#### GIVEN INFORMATION ####
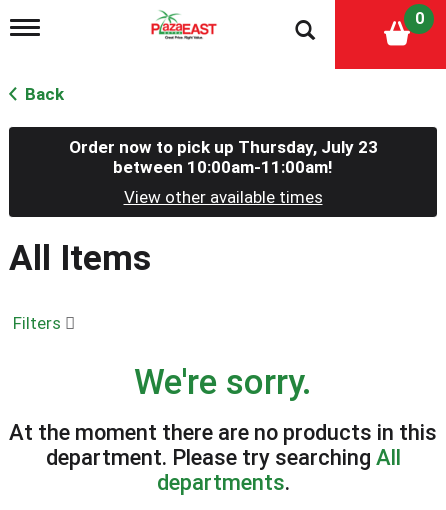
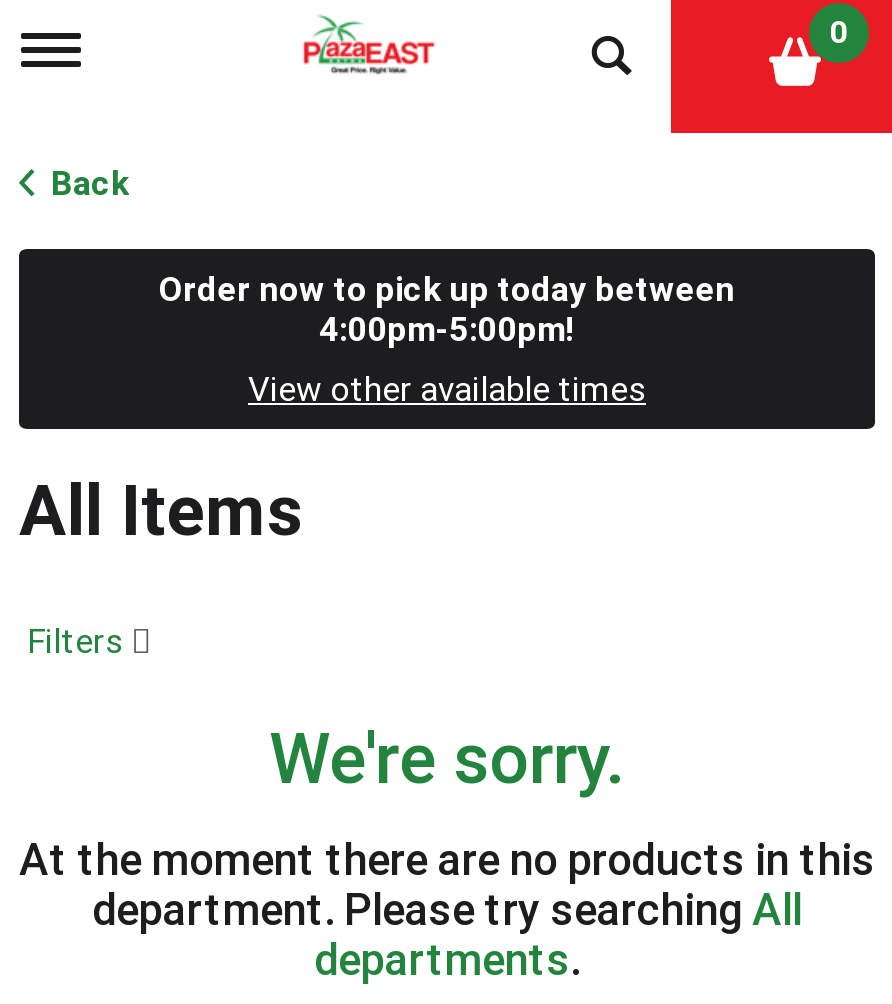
- Order now to pick up Thursday, July 23
- between 10:00am-11:00am!
+ Order now to pick up today between
+ 4:00pm-5:00pm!
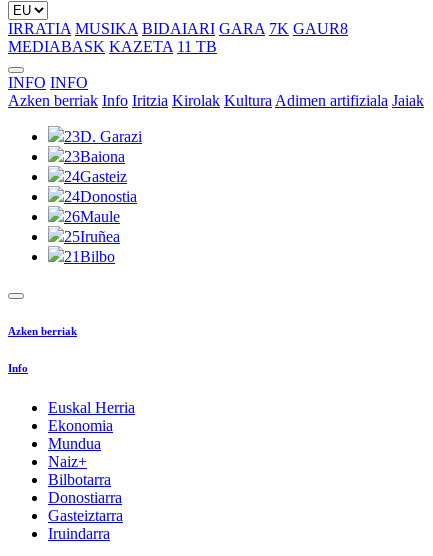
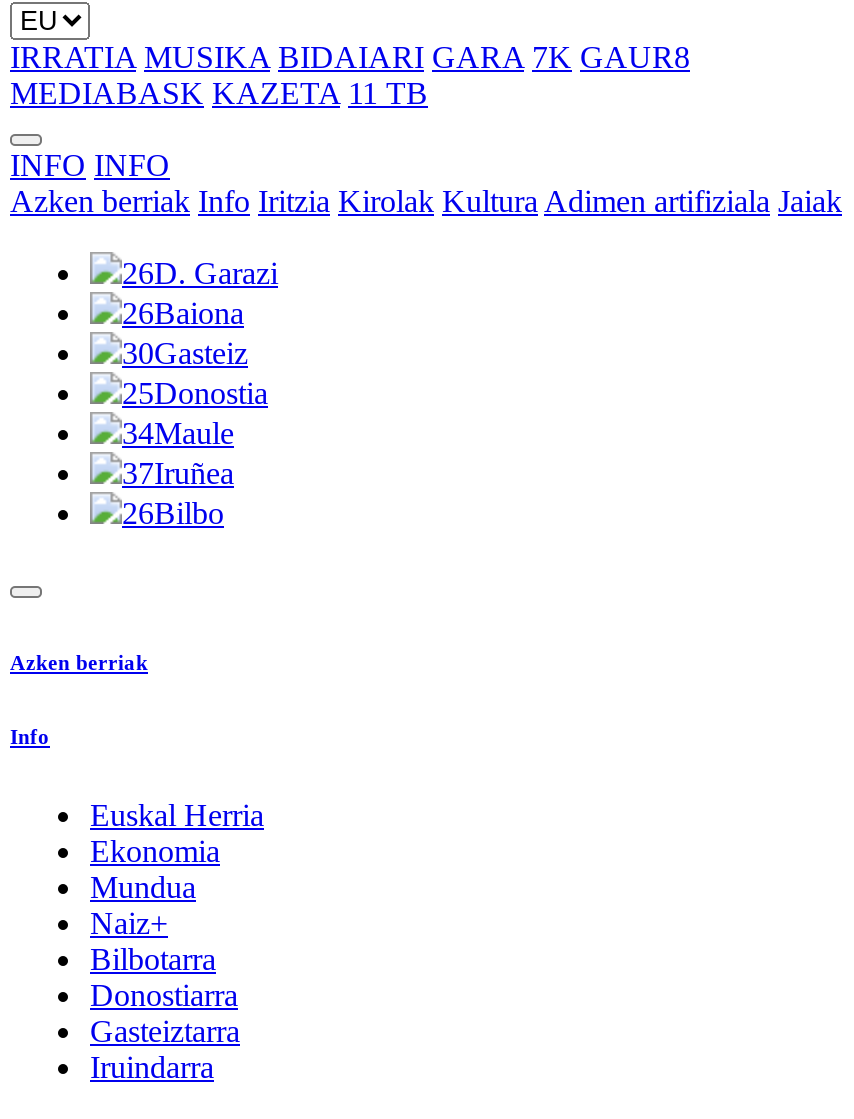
- 23D. Garazi
+ 26D. Garazi

- 23Baiona
+ 26Baiona

- 24Gasteiz
+ 30Gasteiz

- 24Donostia
+ 25Donostia

- 26Maule
+ 34Maule

- 25Iruñea
+ 37Iruñea

- 21Bilbo
+ 26Bilbo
####
(YOUR TASK):
Your answer must be exactly the lines from the one containing "up today between" through the last line of the records above, both included, with every picture left out.

(PROBLEM SOLUTION):
+ Order now to pick up today between
+ 4:00pm-5:00pm!
- 23D. Garazi
+ 26D. Garazi

- 23Baiona
+ 26Baiona

- 24Gasteiz
+ 30Gasteiz

- 24Donostia
+ 25Donostia

- 26Maule
+ 34Maule

- 25Iruñea
+ 37Iruñea

- 21Bilbo
+ 26Bilbo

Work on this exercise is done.